**EXERCISE OBJECTIVE**
Where a picture occurs in the data, omit it, and copy all remaining data exactly.

══ EXTRACTED RECORDS ══

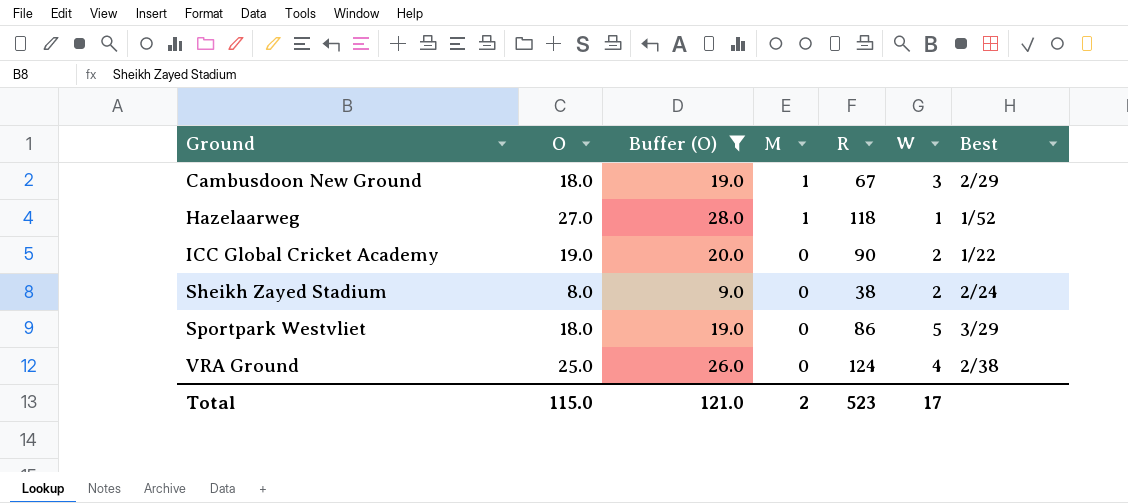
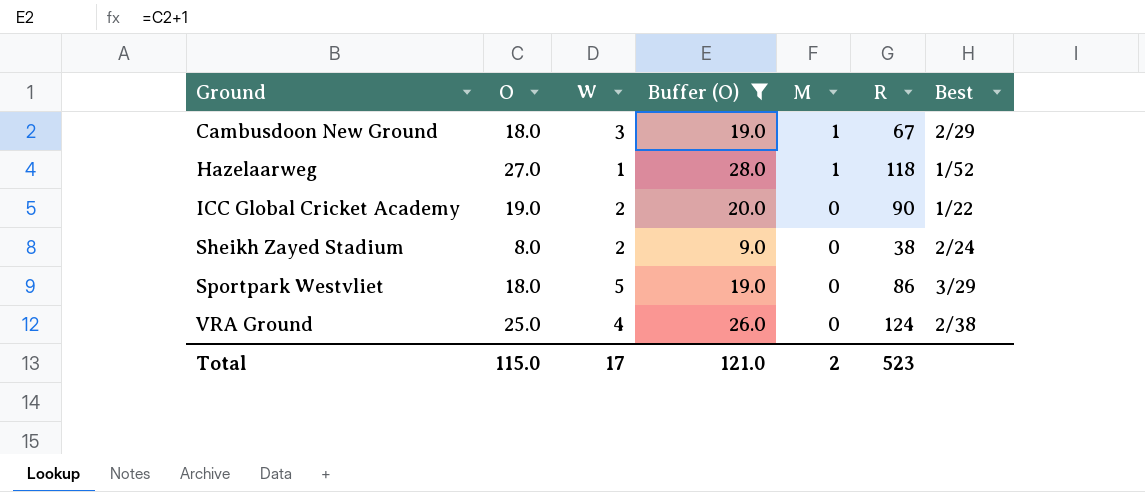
column W | position: 6 -> 3

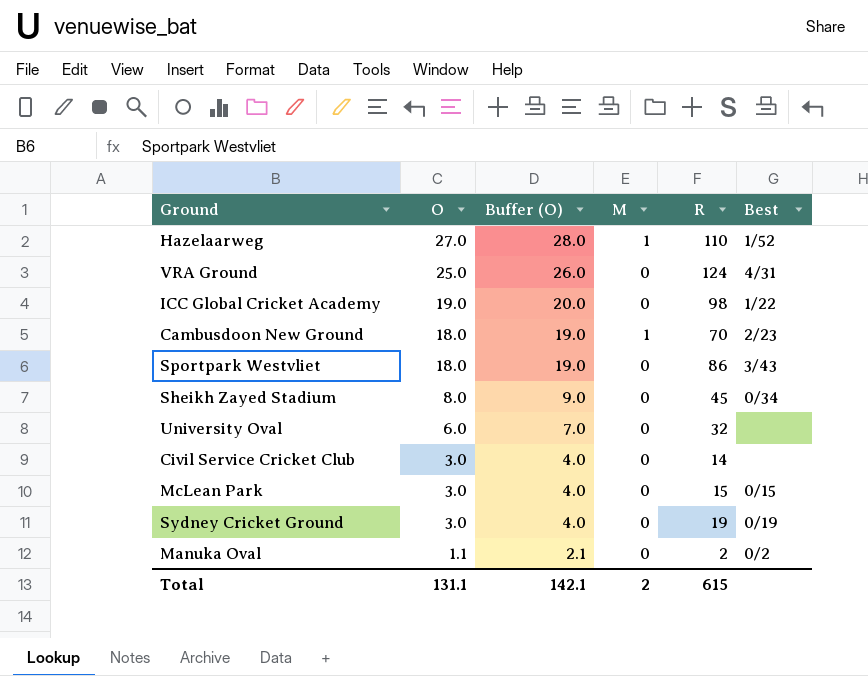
filter: Buffer (O) >= 9.0 -> none
row order: Ground ascending -> O descending
column W | position: 3 -> none
Hazelaarweg | R: 118 -> 110
VRA Ground | Best: 2/38 -> 4/31
ICC Global Cricket Academy | R: 90 -> 98
Cambusdoon New Ground | R: 67 -> 70
Cambusdoon New Ground | Best: 2/29 -> 2/23
Sportpark Westvliet | Best: 3/29 -> 3/43
Sheikh Zayed Stadium | R: 38 -> 45
Sheikh Zayed Stadium | Best: 2/24 -> 0/34
Total | O: 115.0 -> 131.1
Total | Buffer (O): 121.0 -> 142.1
Total | R: 523 -> 615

═══

**FINISHED TASK**
column W | position: 6 -> 3

filter: Buffer (O) >= 9.0 -> none
row order: Ground ascending -> O descending
column W | position: 3 -> none
Hazelaarweg | R: 118 -> 110
VRA Ground | Best: 2/38 -> 4/31
ICC Global Cricket Academy | R: 90 -> 98
Cambusdoon New Ground | R: 67 -> 70
Cambusdoon New Ground | Best: 2/29 -> 2/23
Sportpark Westvliet | Best: 3/29 -> 3/43
Sheikh Zayed Stadium | R: 38 -> 45
Sheikh Zayed Stadium | Best: 2/24 -> 0/34
Total | O: 115.0 -> 131.1
Total | Buffer (O): 121.0 -> 142.1
Total | R: 523 -> 615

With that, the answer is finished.